Présidence à vie : Ouattara et Issoufou rassurent, Condé dans le flou !

 

Ils avaient quelque chose en commun : tous les trois sont venus au pouvoir au même moment. Ils ont été estampillés « Présidents démocratiquement élus ». Tous les trois ont été réélus après avoir été reçus par Obama à la Maison Blanche, pour cette transition démocratique de ces voisins de l’Ouest africain. Au-delà des crises internes, Ouattara, Issoufou et Condé ont forcé de fait, les portes des aides extérieures, renoué avec la diplomatie, etc.

A l’épreuve du pouvoir, certains ont opté pour le complot permanent ourdi par des opposants. Hama Amadou est éloigné de Niamey, Bagbo est éloigné de la Lagune Ebrié, Conakry avait misé sur la fin des opposants avec le fameux attentat de Kipé, avant de se raviser et faire taire autrement « ces petits comptables et nains politiques ». Quoi de plus normal, parce qu’il faut se rassurer d’une certaine tranquillité dans la gestion de l’Etat pour les deux mandats ( ?) déjà entamés ! Sûr des réalisations faites, Ouattara a coupé court. Le Président ivoirien raccrochera en 2020 et quittera le palais présidentiel, après avoir eu le sentiment d’avoir, entre autres, bien « renforcé la présence de la Côte d’Ivoire sur la scène internationale et améliorer fondamentalement la gouvernance du pays. » C’est ADO lui-même qui a fait l’annonce, le 4 janvier 2017, à l’occasion de la présentation de ses vœux de nouvel an à l’ensemble du corps diplomatique accrédités dans son pays.

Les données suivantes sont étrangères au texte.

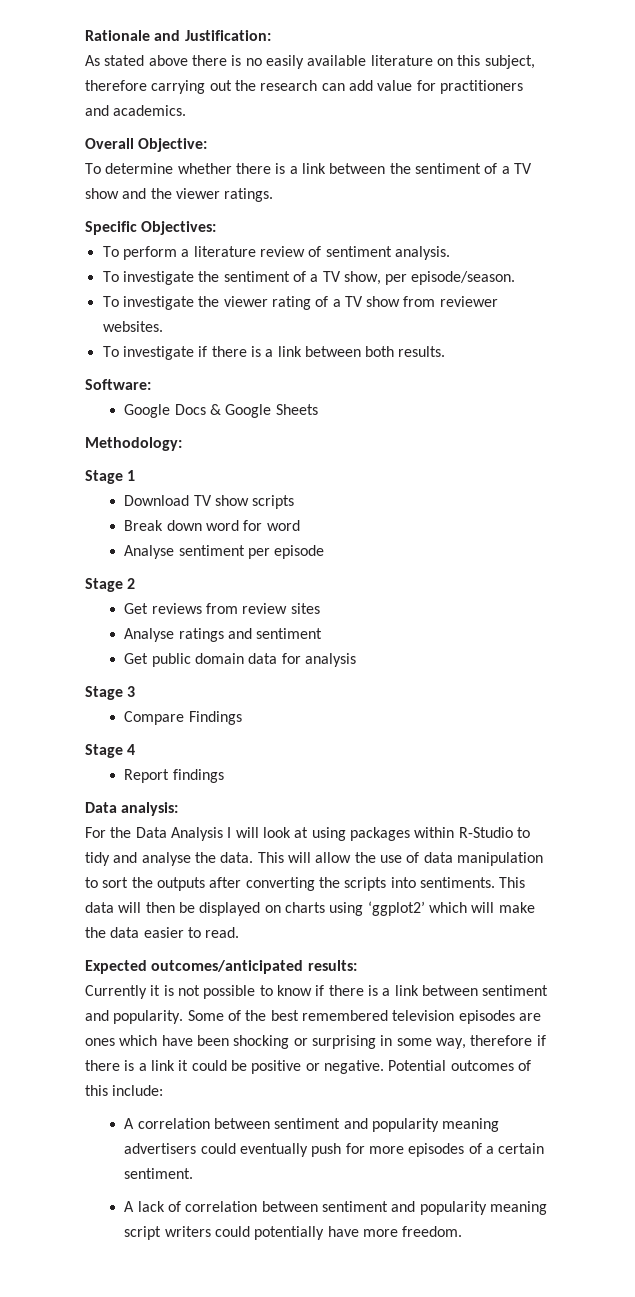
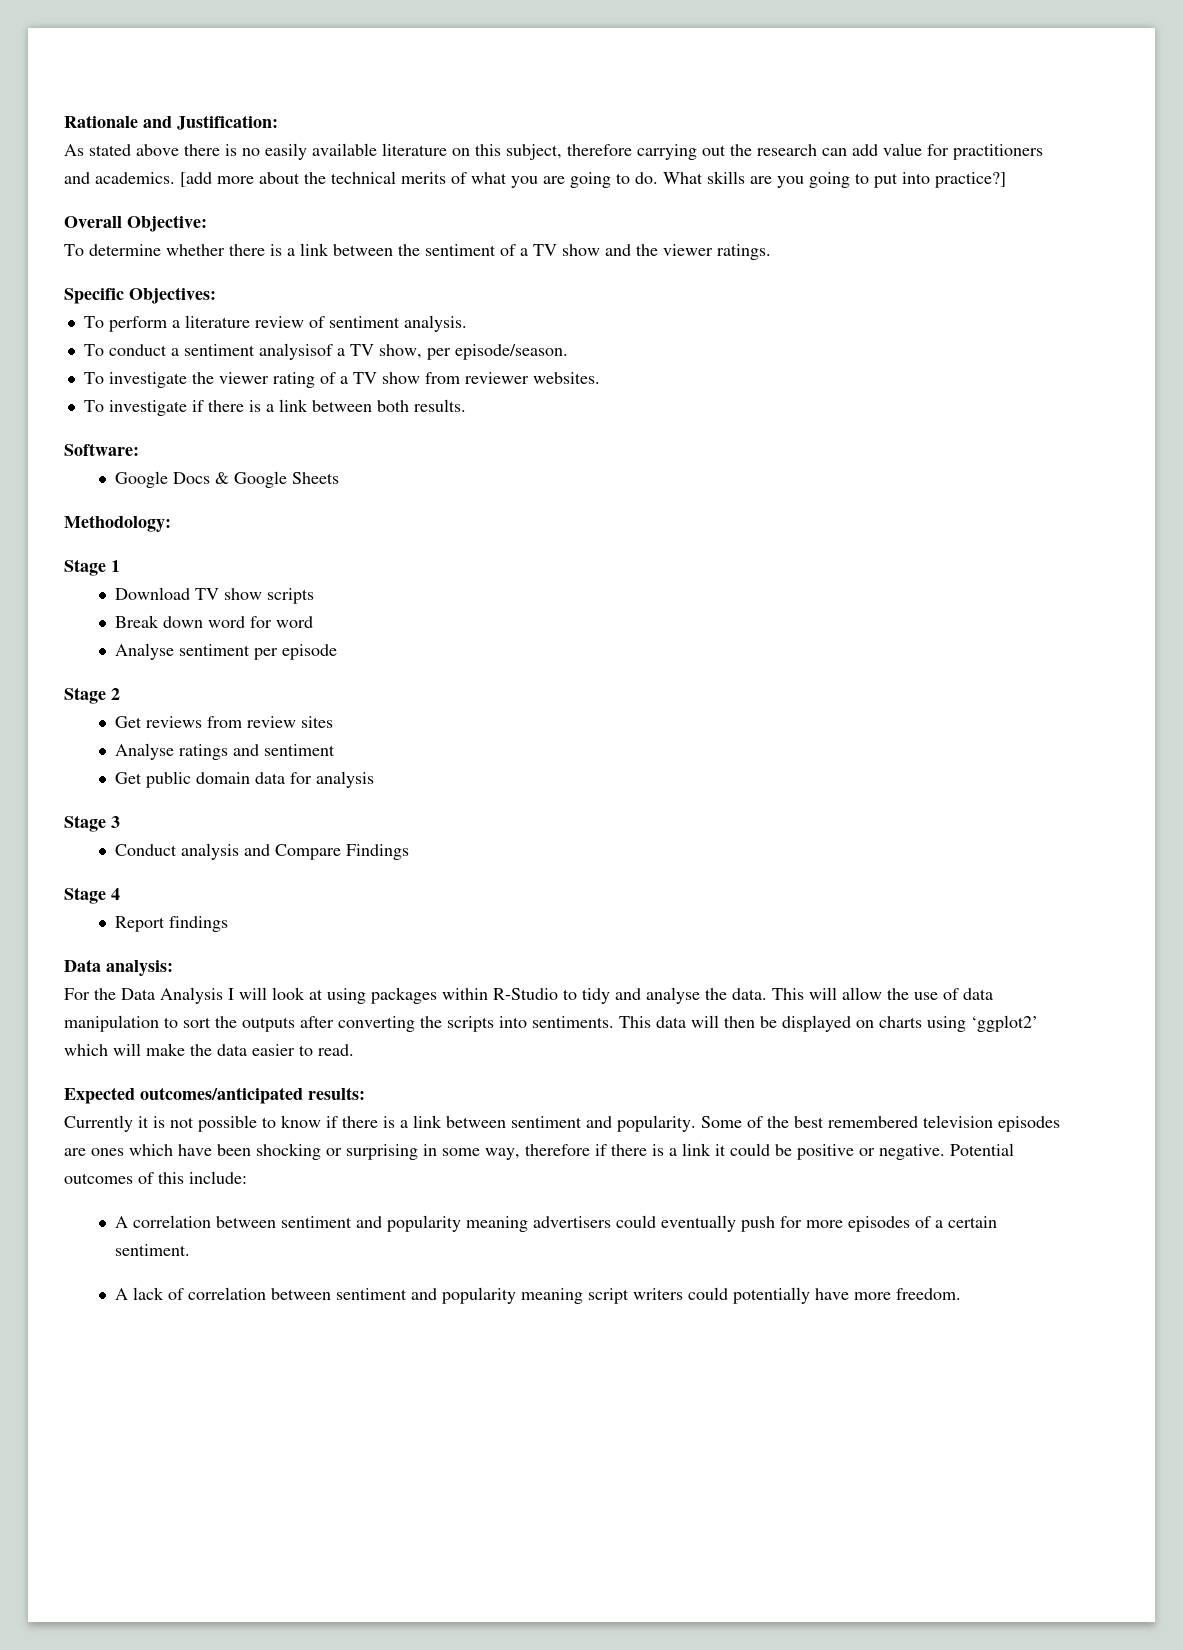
+ [add more about the technical merits of what you are going to do. What skills are you going to put into practice?]
- To investigate the sentiment of a TV show, per episode/season.
+ To conduct a sentiment analysisof a TV show, per episode/season.
- Compare Findings
+ Conduct analysis and Compare Findings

Du côté de Sékhoutouréya en effet, une certaine tentation hante le sommet pour modifier la Constitution et permettre à son locataire, à peine élu pour un second et dernier mandat constitutionnel, de miser sur une présidence à vie. Déjà à vue depuis plus de six ans sans grand résultat, au regard des promesses électorales (autosuffisance alimentaire, fourniture d’eau et d’électricité, etc.) et des grands défis (lutte contre la corruption, les détournements, les infrastructures, etc.), l’homme qui s’interdit de lire les journaux, de suivre la télévision et de surfer sur Internet peine et patine. Le ciel se dégage au bord de la Lagune Ebrié au moment où sur les rivages de l’Atlantique,  BangalyKourouma et son bataclan excellent dans la logique révisionniste. Ils doivent comprendre à leurs dépens et avec Charles de Gaulle que : « Dans chaque Constitution, il y a la lettre et il y a l’esprit. C’est évidemment l’esprit qui est importante ».

Conakry garde donc le flou. Ces dernières 24 heures, c’est un ami, un frère venu au même moment au pouvoir que le président Condé qui lâche : « Je n’ai pas cette arrogance de penser que je suis un homme providentiel irremplaçable. » Mahamadou Issoufoun’a pas fait économie de mots pour trancher dans le vif. Un clin d’œil pour Conakry ? Certainement, l’octogénaire de Conakry aura la sagesse lui-aussi d’annoncer son départ au terme de ses deux mandats…chaotiques.